_WHAT TO WORK ON_
Give the lines again exactly as they appear, beginning at the one with "thuế chuyển trong kỳ</td>" and ending at the last line of the records.

_RECORDS SUPPLIED_

☆ ☆ ☆ ☆ ☆

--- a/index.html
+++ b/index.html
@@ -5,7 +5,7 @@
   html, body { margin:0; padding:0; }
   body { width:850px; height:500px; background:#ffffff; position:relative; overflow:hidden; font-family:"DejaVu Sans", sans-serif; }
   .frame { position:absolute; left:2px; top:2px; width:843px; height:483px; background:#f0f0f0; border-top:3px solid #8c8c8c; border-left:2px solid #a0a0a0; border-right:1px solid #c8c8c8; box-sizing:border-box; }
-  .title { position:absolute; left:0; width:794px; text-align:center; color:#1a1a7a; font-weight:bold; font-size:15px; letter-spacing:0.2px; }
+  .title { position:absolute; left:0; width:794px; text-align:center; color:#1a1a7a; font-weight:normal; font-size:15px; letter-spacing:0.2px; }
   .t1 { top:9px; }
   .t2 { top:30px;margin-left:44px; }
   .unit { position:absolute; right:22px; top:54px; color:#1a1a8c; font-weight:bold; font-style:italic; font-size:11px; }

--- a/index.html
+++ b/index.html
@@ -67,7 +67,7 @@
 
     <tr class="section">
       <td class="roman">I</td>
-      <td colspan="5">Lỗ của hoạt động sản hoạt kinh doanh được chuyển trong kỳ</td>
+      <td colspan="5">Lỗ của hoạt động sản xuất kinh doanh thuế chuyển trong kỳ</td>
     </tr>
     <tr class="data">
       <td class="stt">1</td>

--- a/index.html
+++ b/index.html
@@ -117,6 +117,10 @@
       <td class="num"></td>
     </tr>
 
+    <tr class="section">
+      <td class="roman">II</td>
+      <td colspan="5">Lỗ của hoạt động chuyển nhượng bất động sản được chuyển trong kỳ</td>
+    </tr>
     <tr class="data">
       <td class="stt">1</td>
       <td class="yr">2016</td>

☆ ☆ ☆ ☆ ☆

_RESPONSE BOX_
+      <td colspan="5">Lỗ của hoạt động sản xuất kinh doanh thuế chuyển trong kỳ</td>
     </tr>
     <tr class="data">
       <td class="stt">1</td>

--- a/index.html
+++ b/index.html
@@ -117,6 +117,10 @@
       <td class="num"></td>
     </tr>
 
+    <tr class="section">
+      <td class="roman">II</td>
+      <td colspan="5">Lỗ của hoạt động chuyển nhượng bất động sản được chuyển trong kỳ</td>
+    </tr>
     <tr class="data">
       <td class="stt">1</td>
       <td class="yr">2016</td>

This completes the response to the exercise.